Global environmental change has transformed our world. In the Eastern United States, increasing temperatures, for example, have had a significant impact on the timing of life events of plants and animals. For example, among the plants of this region, the flush of new leaves and spring flowering times occur more than two weeks earlier than decades prior. This project uses thousands of botanical specimens in museums across 16 states to understand the reasons why certain plants advance the timing of their life events more than others and to predict how plants will respond in the future. This work is broadly applicable to agricultural systems and the management of natural areas. As part of this effort, thousands of citizen-scientists will be engaged in the science of environmental change. In addition, educational and informative podcasts and teacher training programs will be developed. Finally, the project will also train undergraduate and graduate students and will enhance scientific infrastructure by making collections and their associated data more widely available.
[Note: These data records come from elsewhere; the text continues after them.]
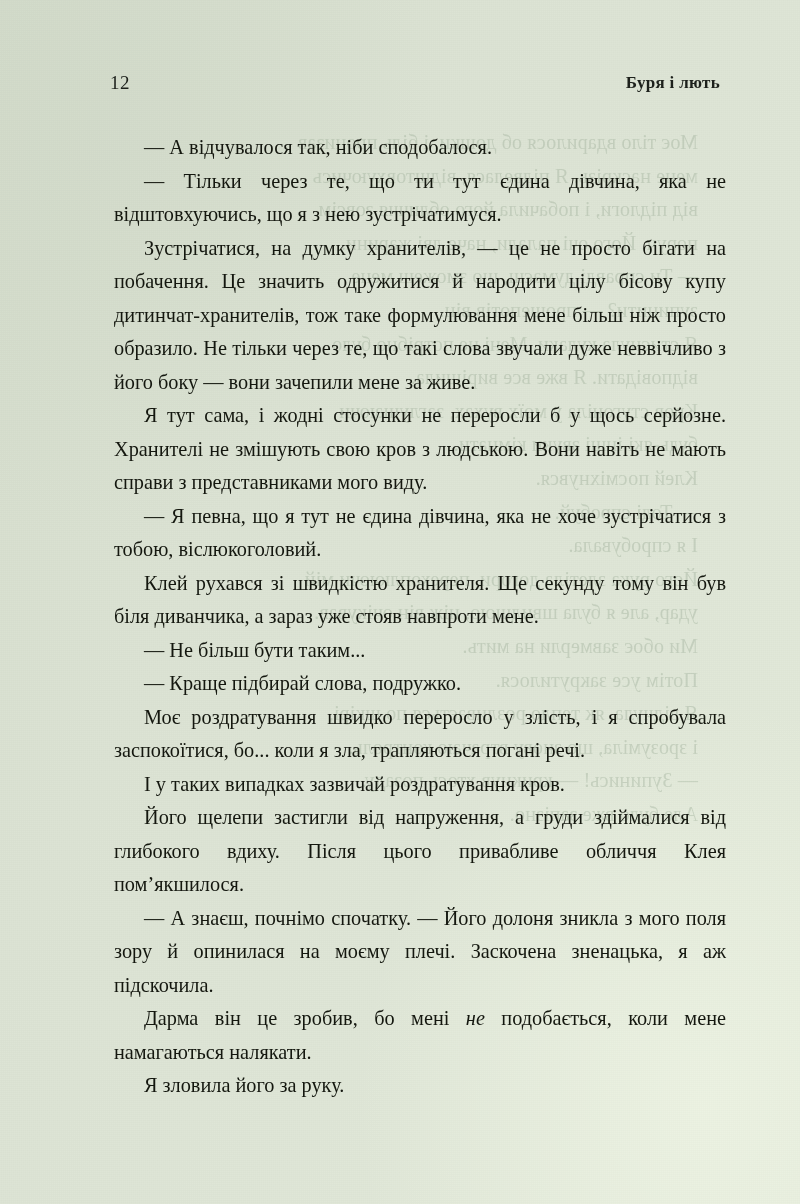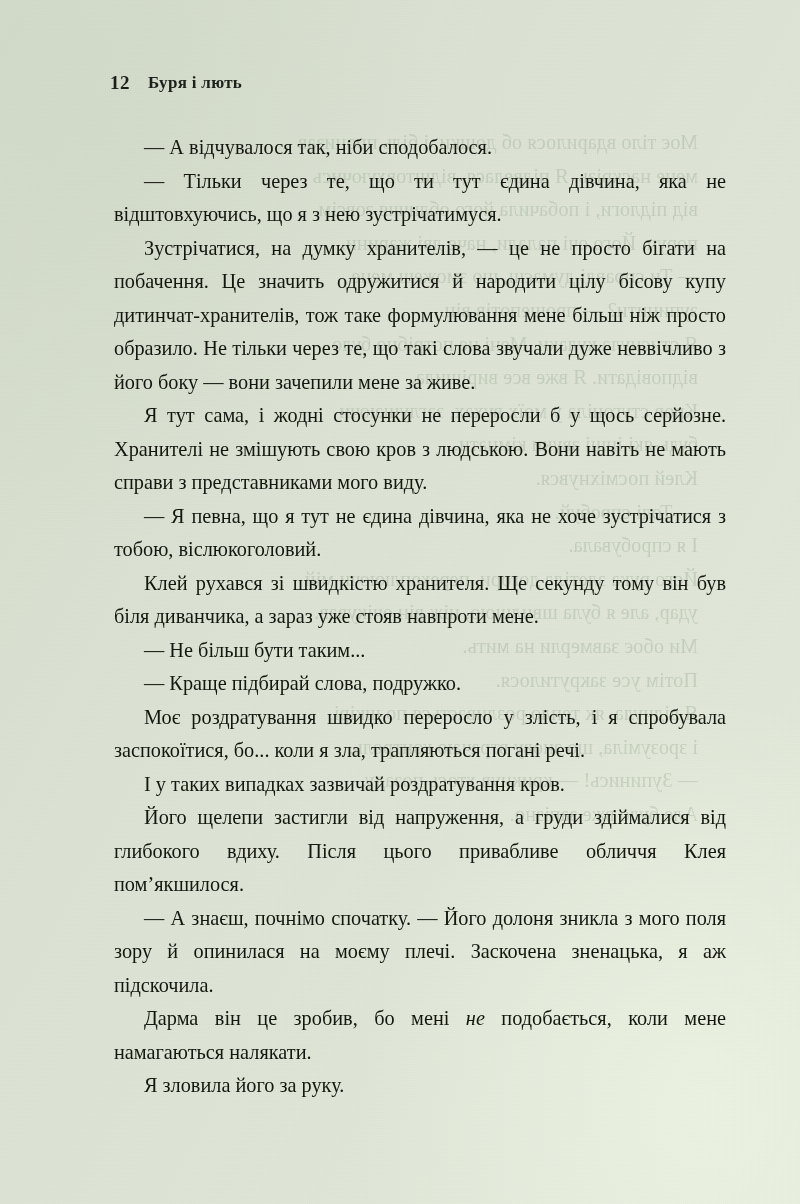"12" .folio { font-weight: bold -> normal }
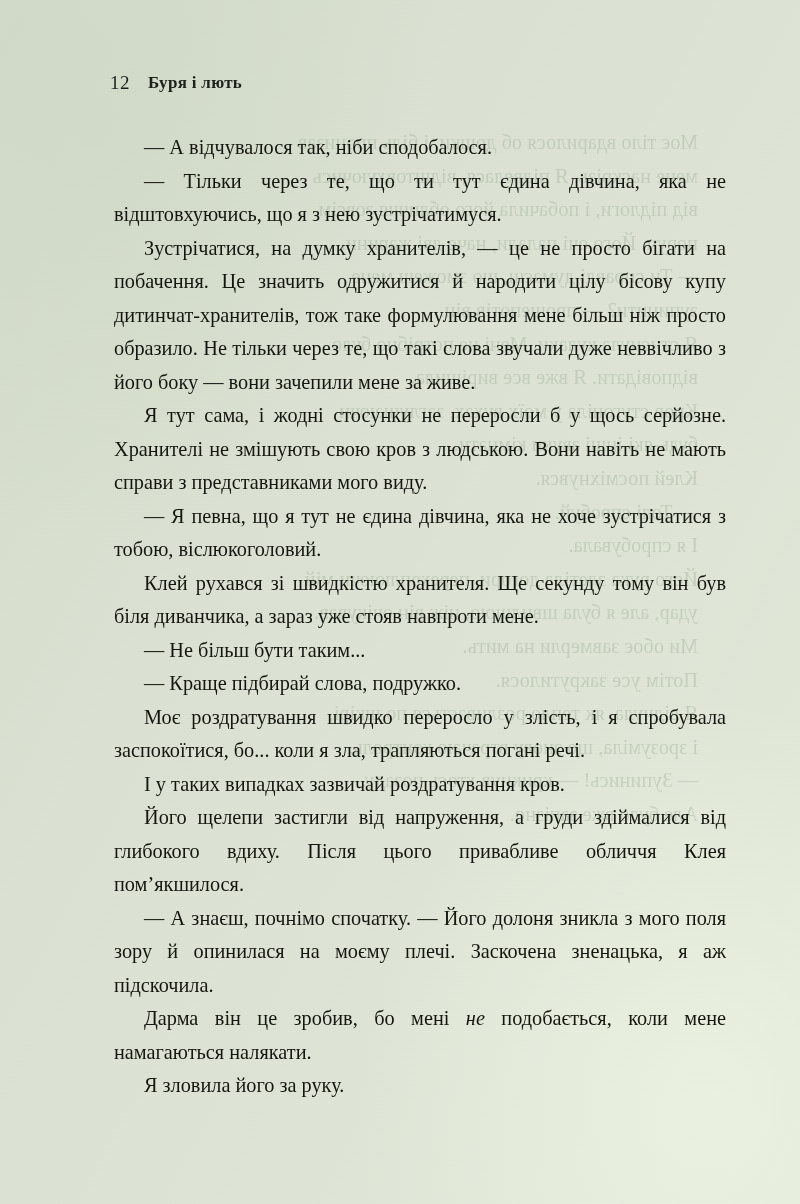"Буря і лють" .book-title { text-align: left -> right }
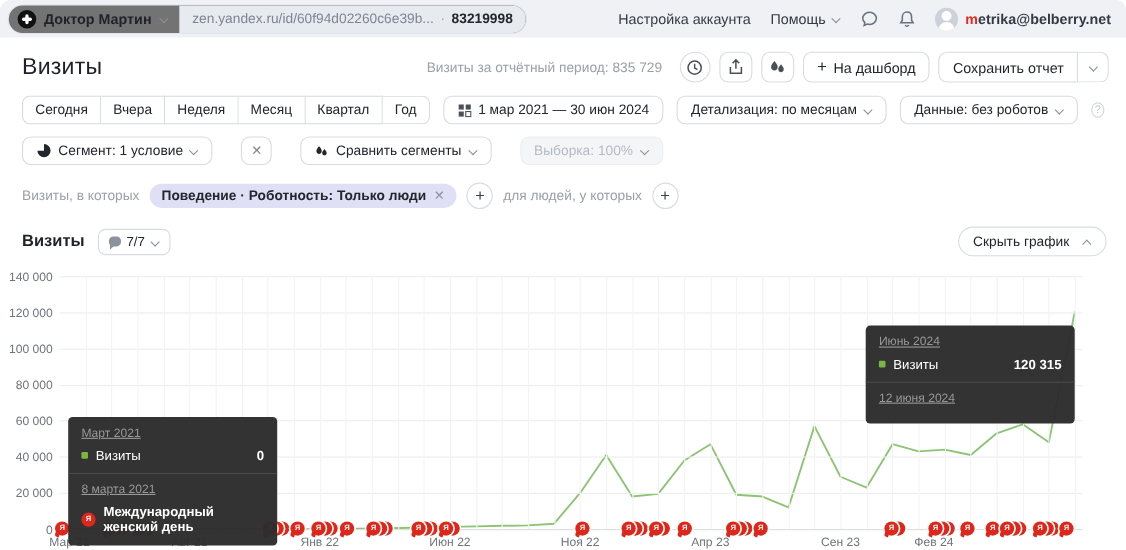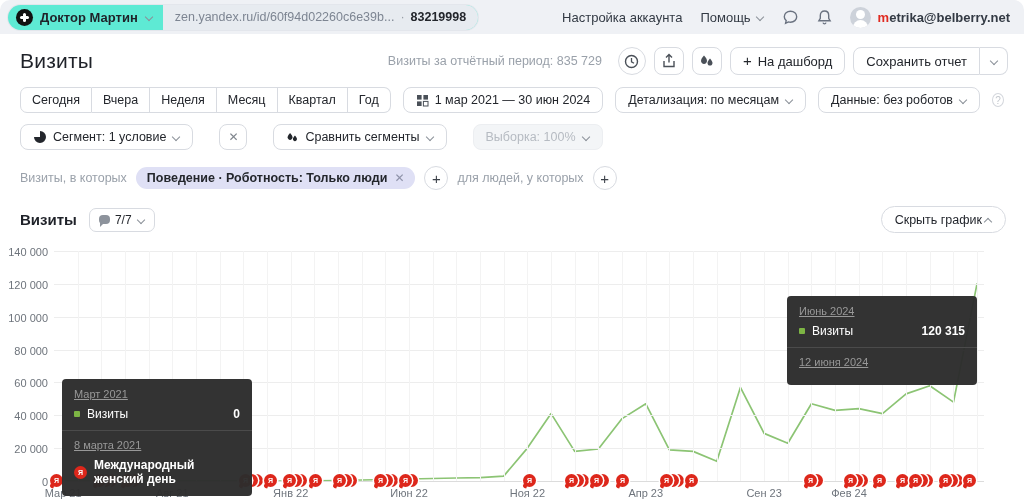"Доктор Мартин" .counter-pill { background: #5eead4 -> #737373 }
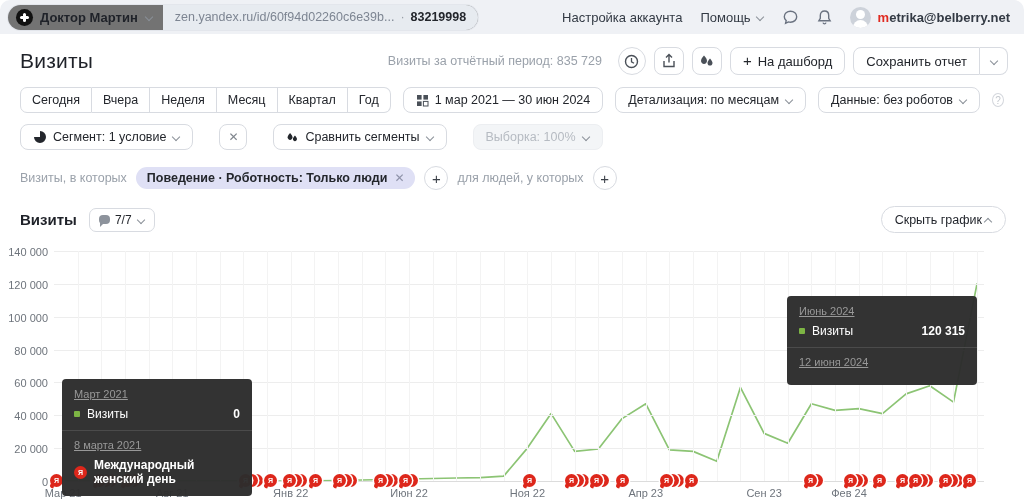"Скрыть график" .hide-chart { gap: 2px -> 12px }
A vital resource in the study of phenological responses to climate change is historical records, especially those residing in natural history museums. Pressed and dried herbarium specimens, for example, represent snapshots of plant phenological events (e.g., flowering, fruiting) at specific places, times, and in association with specific climates. These specimens can facilitate the assessment of phenological variation across species ranges, and help elucidate plausible mechanistic causes, as well as highlight future expected responses. This project will use digitized herbaria to investigate plant phenology across the eastern U.S. and will address three specific aims. First, it will crowd-source phenological data from ca. 200,000 digitized herbarium specimens representing 1000 species from the eastern U.S. to estimate phenological change. Second, it will place phenological responses of these species in an evolutionary context by using large-scale genomic approaches to assess whether phenological traits can be predicted from evolutionary relationships. Third, it will develop models that identify climatic drivers of phenological responses and integrate these data to forecast spatial, temporal, and phylogenetic compositions of future plant assemblages.
This award reflects NSF's statutory mission and has been deemed worthy of support through evaluation using the Foundation's intellectual merit and broader impacts review criteria.